UK productivity plummets in fourth-quarter at fastest rate since financial crisis

A worker walks through a construction site in central London July 2, 2014. REUTERS/Luke MacGregor

British economic productivity fell late last year at the fastest pace since the depths of the financial crisis, raising fresh doubt about the economy’s underlying health after government forecasters cut their long-run outlook last month.

Higher productivity — or output per hour worked — is the key to rising living standards in advanced economies, but it has increased far more slowly than expected in Britain since the financial crisis, contributing to lacklustre wage growth.

Economists have been at a loss to fully explain the trend, with various initial explanations looking less plausible as the 2008-09 financial crisis has faded, and the Bank of England struggling to see if it will push up underlying inflation.

Output per hour worked contracted by 1.2 percent in the three months to December compared with the July-September period, the biggest decline since the end of 2008 and reversing a 0.6 percent rise in the third quarter.

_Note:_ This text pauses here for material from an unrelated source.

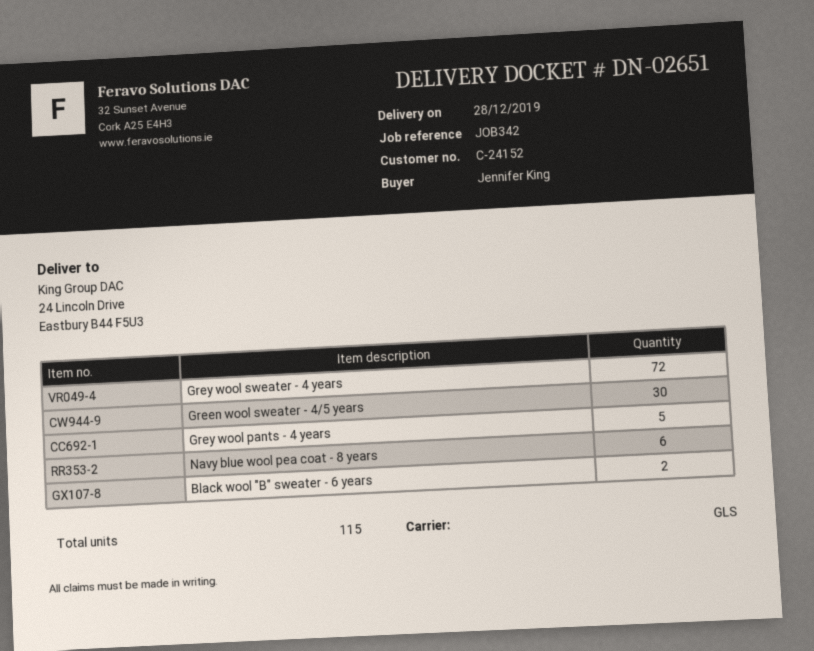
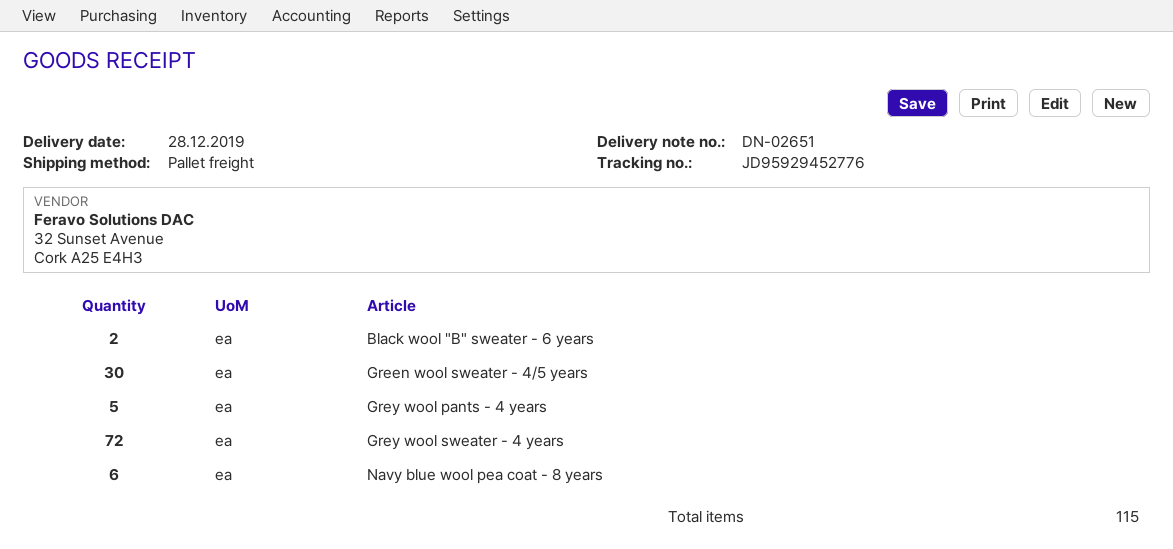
shipping method: GLS -> pallet freight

Britain’s economy as a whole grew by 0.6 percent in the fourth quarter of 2015 – roughly in line with its long run average, suggesting growth was achieved by more people working longer, rather than more effectively.

“The marked relapse in productivity … is undeniably very disappointing and it does raise serious, justifiable questions about likely future developments,” IHS Global Insight chief UK economist Howard Archer said in a note to clients.

Figures for 2015 as a whole were somewhat less bad, with output per hour up 0.9 percent – the biggest rise since 2011 and a shade faster than the 0.8 percent forecast by the Office for Budget Responsibility last month.

The OBR handed Chancellor George Osborne a budget headache when it cut its productivity growth forecast by an average 0.2 percent a year for the next five years, making it harder for him to reach his goal of a budget surplus.

Normally weak productivity goes hand in hand with higher inflation, something the Bank might welcome currently as annual consumer price inflation of 0.3 percent is well below its 2 percent target.

But Thursday’s figures showed that unit labour cost growth — the amount employers must pay for a given amount of output — also slowed, dropping to a year-on-year rate of 1.3 percent, its lowest since mid-2013 and in line with Bank forecasts.

The Bank expects labour cost growth to pick up to 2.25 percent by the end of this year – blaming lower productivity from renewed hiring of low-skilled workers for temporarily pushing it down – but has been wrongfooted on wages before.

“If an imminent rate hike was on a knife edge, this data release would have just pushed (it) into the long grass. But with a rate hike a distant prospect, this release merely confirms the market thinking,” Scotiabank economist Alan Clarke said.